Invited Talk: Robert Sablatnig (TU Wien) – Multispectral Imaging and Writer Identification for Historical Manuscripts, 20th of January, 12h noon
It’s a great pleasure to welcome Prof. Dr. Robert Sablatnig to our lab to present his latest research!
Time: 12h noon
Title: Multispectral Imaging and Writer Identification for Historical Manuscripts
Abstract: The Computer Vision Lab @ TU Wien is working on cultural heritage related fields for more than 20 years. This presentation gives an insight on the latest achievements in the area of multispectral imaging as a prerequisite for analyzing historic manuscripts and on Automatic Writer Identification (AWI) as one of the analysis fields in the area of historic documents. MultiSpectral Imaging (MSI) has become a popular tool to reveal properties and structures in cultural heritage objects that are hidden to the human observer. One of the inherent problems of MSI applications is chromatic aberration. Due to an extended spectral range, the effect appears more pronounced than in conventional photography in the visible spectrum. Our recent work is concerned with longitudinal chromatic aberrations, i.e. shifts of the focal plane along the principal axis of the camera, as they are hard to correct in post-processing and should be avoided during acquisition.
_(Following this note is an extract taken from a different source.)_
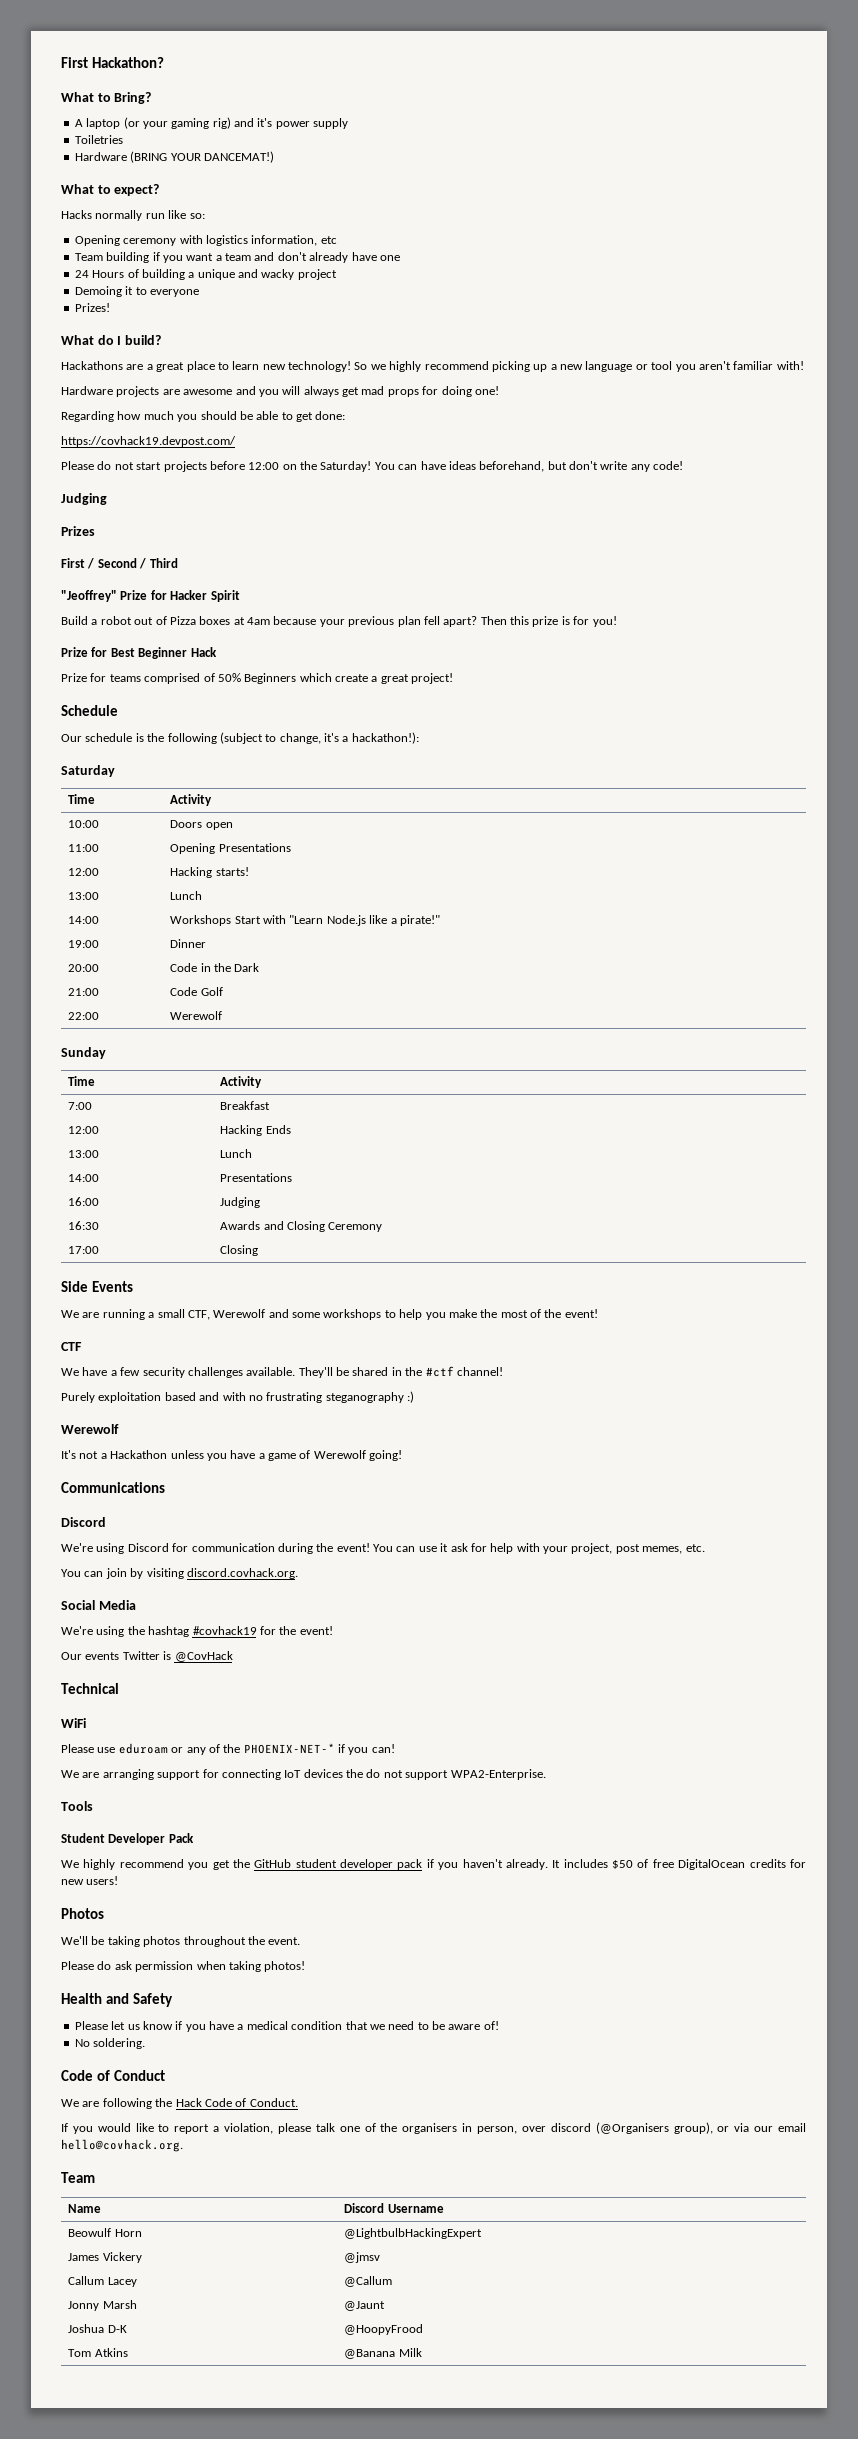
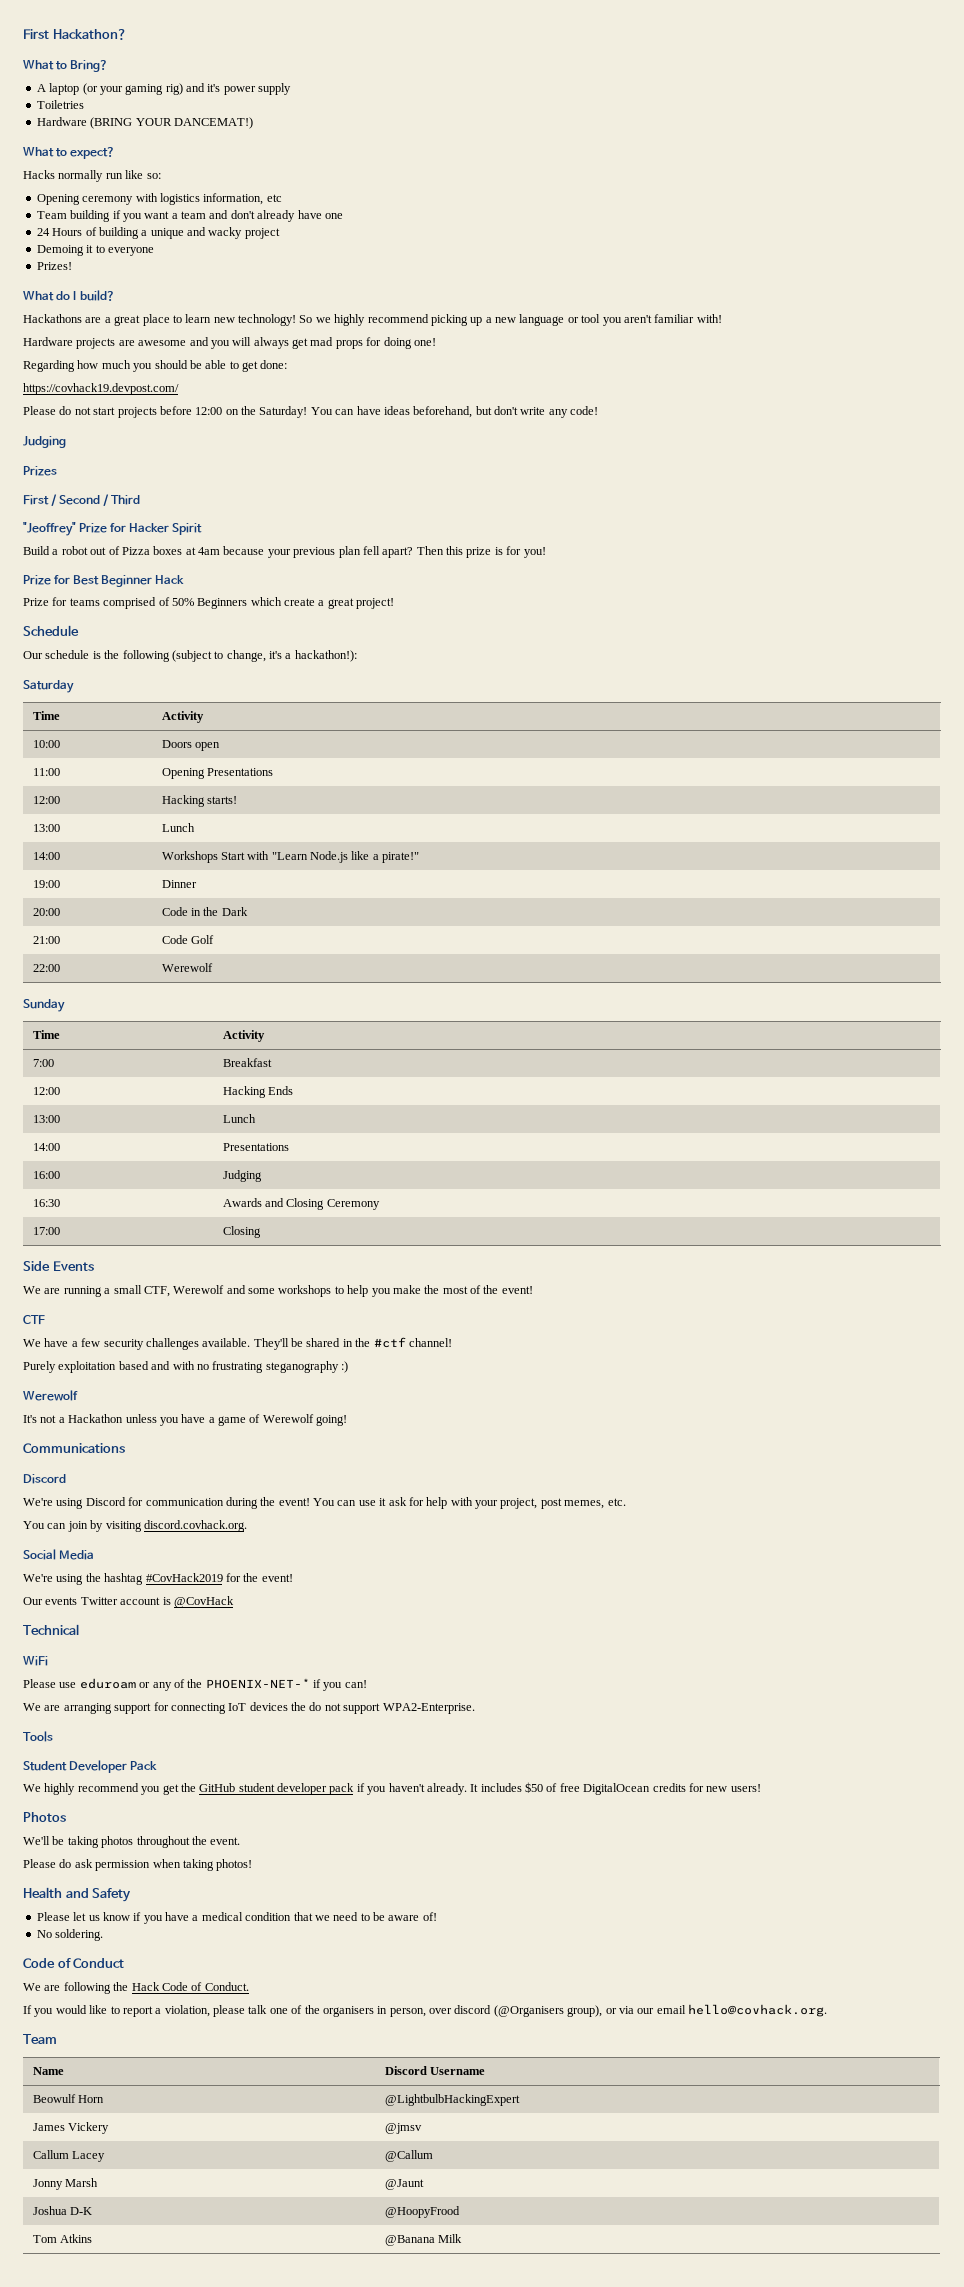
- We're using the hashtag #covhack19 for the event!
+ We're using the hashtag #CovHack2019 for the event!
- Our events Twitter is @CovHack
+ Our events Twitter account is @CovHack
To this end, a calibration scheme to measure the wavelength- and distance-dependent focal shift behavior of a given camera/lens system is proposed, which allows for a mechanical compensation at acquisition time. The images taken are the basis for the subsequent AWI task, which has received a lot of attention in the document analysis community. However, most research has been conducted on contemporary benchmark sets. These datasets typically do not contain any noise or artefacts caused by the conversion methodology. Therefore, current state-of-the-art methods in writer identification perform differently on historical documents. In contrast to contemporary documents, historical data often contain artefacts such as holes, rips, or water stains which make reliable identification error-prone.